The program is being organized by the Education Association of St. Mary's County, the union that represents teachers and some managers.

"They feel the program they're teaching is very valuable, and they want the have their opportunity to say that," association President Wanda Twigg said of the faculty involved in the program.

All five family and consumer sciences teachers and several technology teachers will give short presentations and answer questions about what goes on in their classrooms. Twigg extended an invitation last week to Ken Smith, who supervises career and technology courses for the district, but he had a conflict with a school event and will not attend, school officials said.

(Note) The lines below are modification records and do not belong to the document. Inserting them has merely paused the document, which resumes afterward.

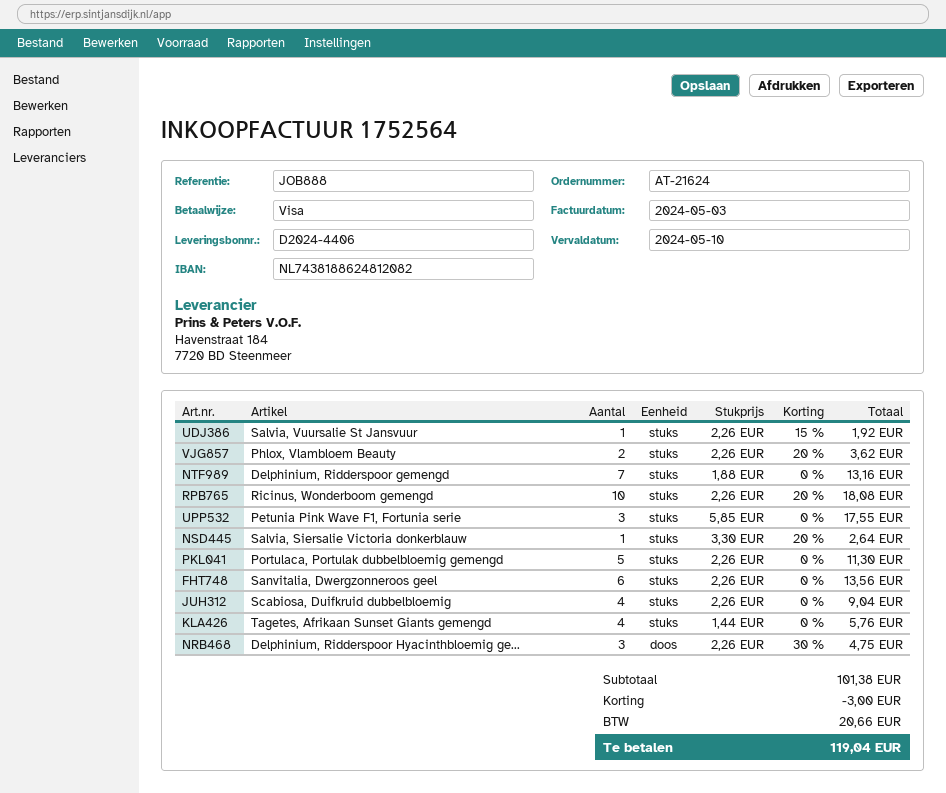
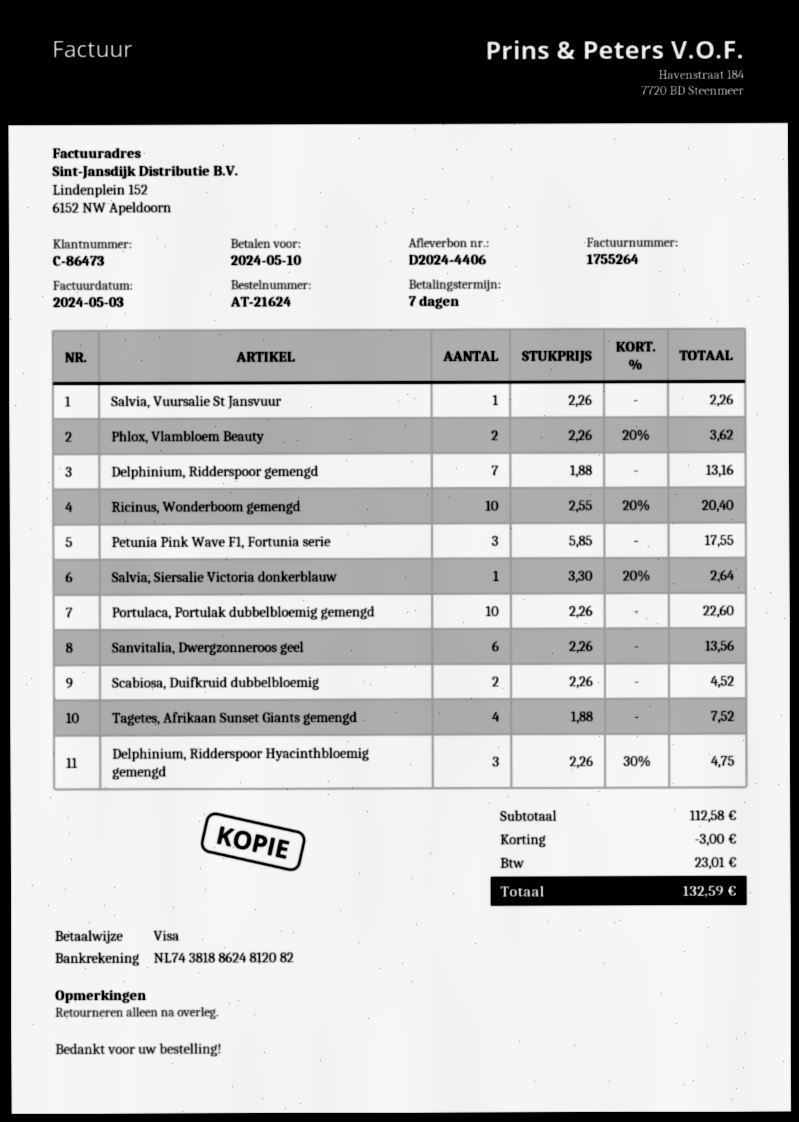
invoice number: 1752564 -> 1755264
Salvia, Vuursalie St Jansvuur: 1 x 2.26 - 15% = 1.92 -> 1 x 2.26 = 2.26
Ricinus, Wonderboom gemengd: 10 x 2.26 - 20% = 18.08 -> 10 x 2.55 - 20% = 20.40
Portulaca, Portulak dubbelbloemig gemengd: 5 x 2.26 = 11.30 -> 10 x 2.26 = 22.60
Scabiosa, Duifkruid dubbelbloemig: 4 x 2.26 = 9.04 -> 2 x 2.26 = 4.52
Tagetes, Afrikaan Sunset Giants gemengd: 4 x 1.44 = 5.76 -> 4 x 1.88 = 7.52
subtotal: 101.38 -> 112.58
tax: 20.66 -> 23.01
total: 119.04 -> 132.59

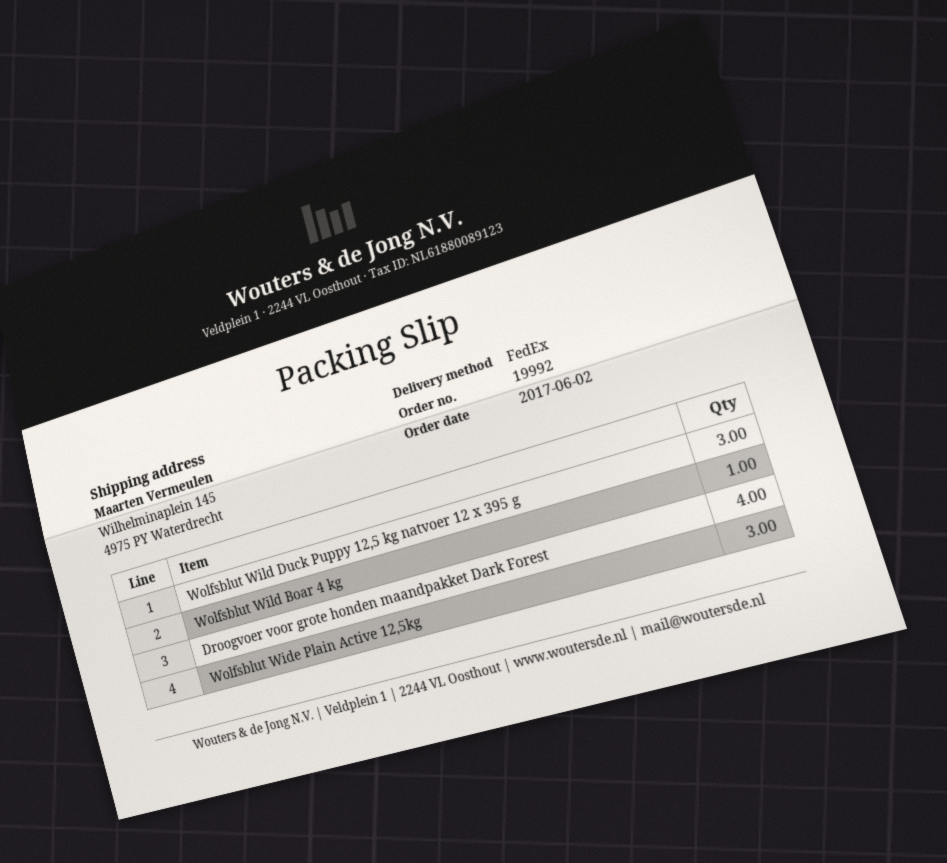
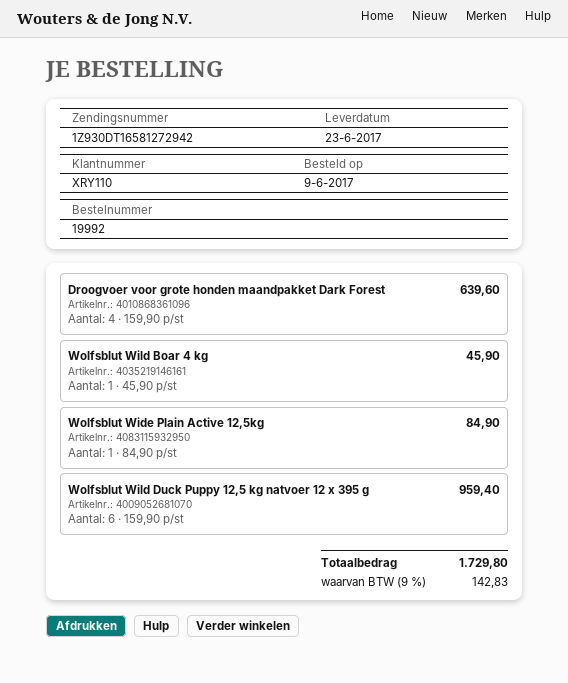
order date: 2017-06-02 -> 2017-06-09
Wolfsblut Wild Duck Puppy 12,5 kg natvoer 12 x 395 g: 3 -> 6
Wolfsblut Wide Plain Active 12,5kg: 3 -> 1

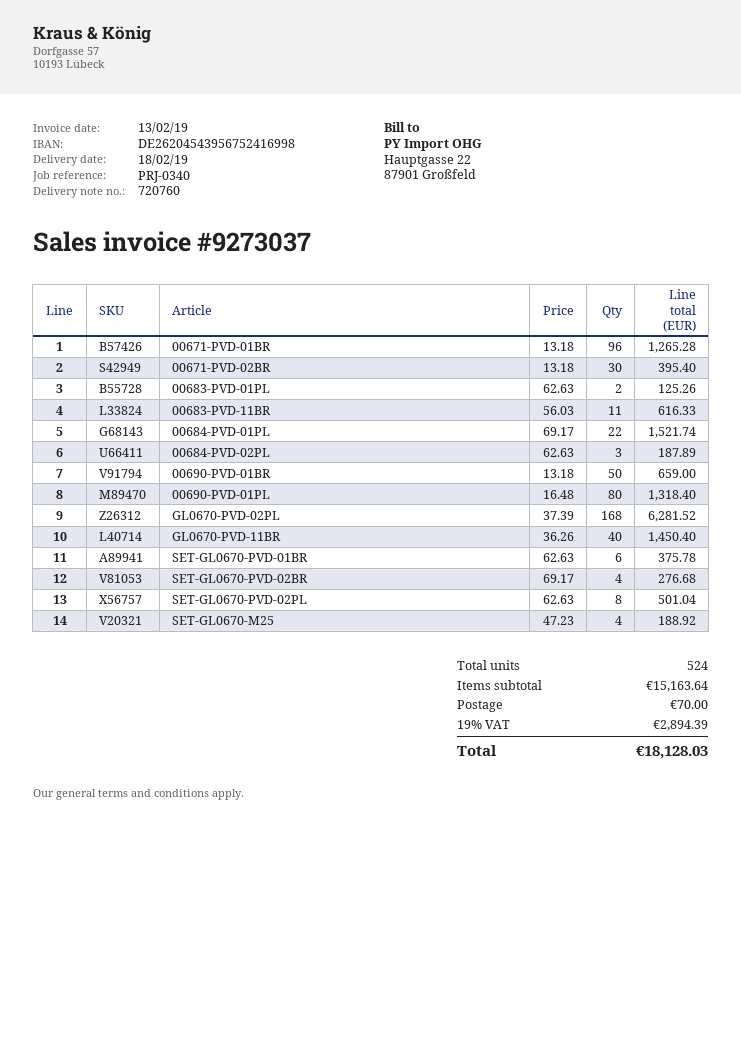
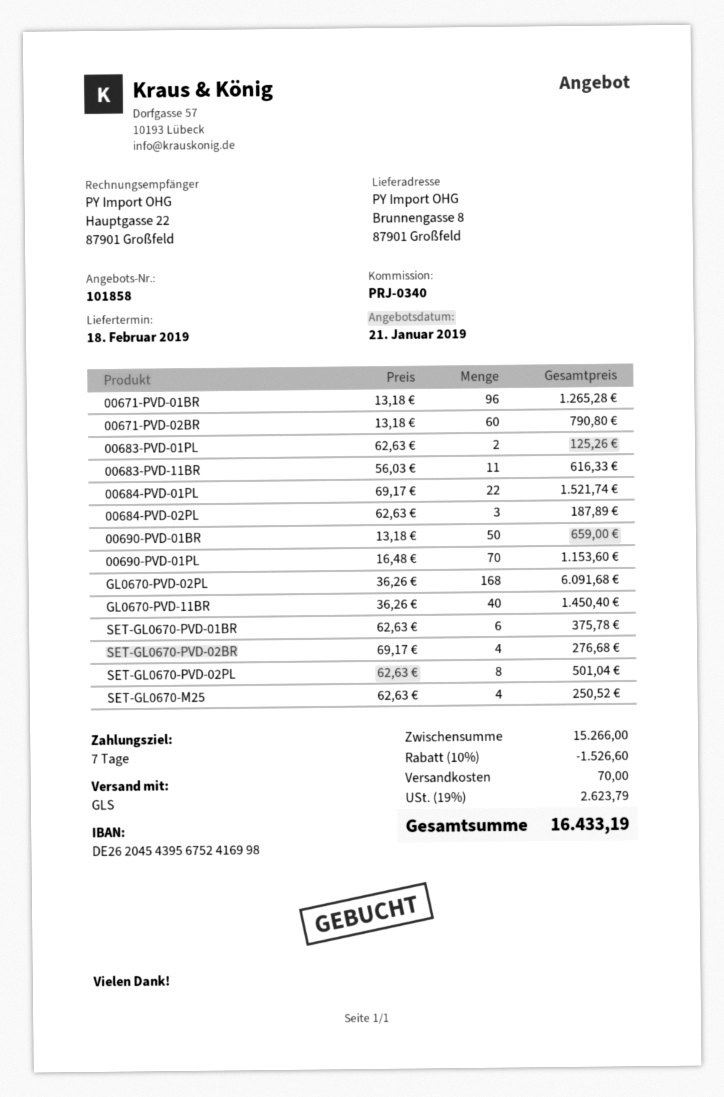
00671-PVD-02BR: 30 x 13.18 = 395.40 -> 60 x 13.18 = 790.80
00690-PVD-01PL: 80 x 16.48 = 1318.40 -> 70 x 16.48 = 1153.60
GL0670-PVD-02PL: 168 x 37.39 = 6281.52 -> 168 x 36.26 = 6091.68
SET-GL0670-Μ25: 4 x 47.23 = 188.92 -> 4 x 62.63 = 250.52
subtotal: 15163.64 -> 15266.00
discount: none -> 10% = 1526.60
tax: 19% = 2894.39 -> 19% = 2623.79
total: 18128.03 -> 16433.19

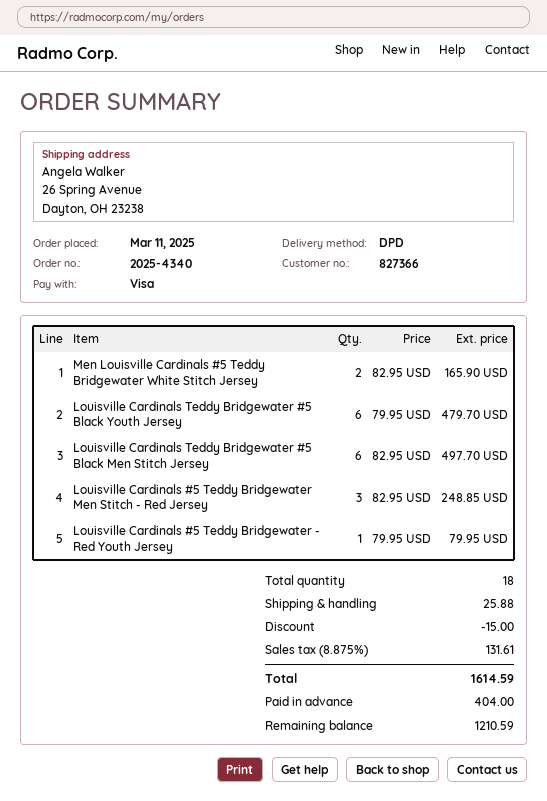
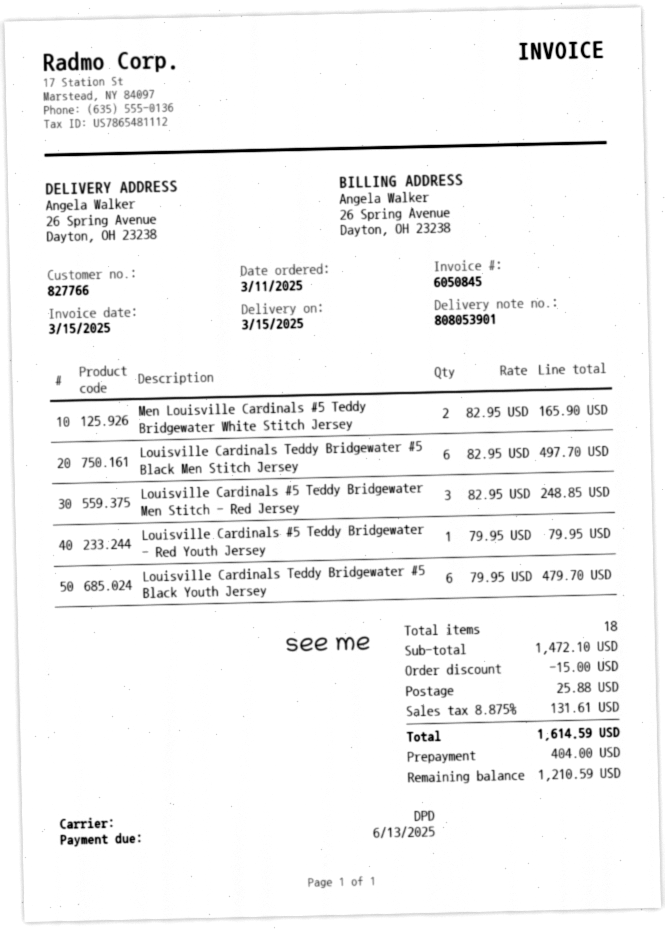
customer number: 827366 -> 827766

Superintendent Patricia M. Richardson said the school district is not involved with the planning or the content of the presentations. Richardson encouraged any parents or residents with questions about the middle school curriculum changes to contact Deputy Superintendent R. Lorraine Fulton or individual principals, "and they can provide accurate and comprehensive information."

Under the revisions adopted by the school board, seventh-graders will take a course called information technology science, in which they will learn desktop publishing and how to put together multimedia presentations with software such as PowerPoint. In the old technology course, students built devices and studied engineering problems.

Richardson proposed the changes last year, but she withdrew the proposal without a school board vote when parents protested and teachers balked.

Tessa Lowe, who has a son in sixth grade and two other children in elementary school, said the school system acted too quickly on the changes -- discussing the proposal and voting on it at the same meeting. She said that procedure, rather than the usual two-meeting process, meant that the change was adopted without much parent input.

"If I had been informed, then I could have made an informed decision as to whether or not I agreed to this curriculum change or not," she said. "I wasn't given the opportunity."

Lowe said she would rather see programs to address reading problems in elementary school instead of waiting until middle school.

Richardson said she has heard from parents who agree with the change but felt they had been left out of the process. She said school officials could not delay the decision because students had to begin selecting courses for next year and principals needed time to complete the elaborate process of coming up with a master class schedule.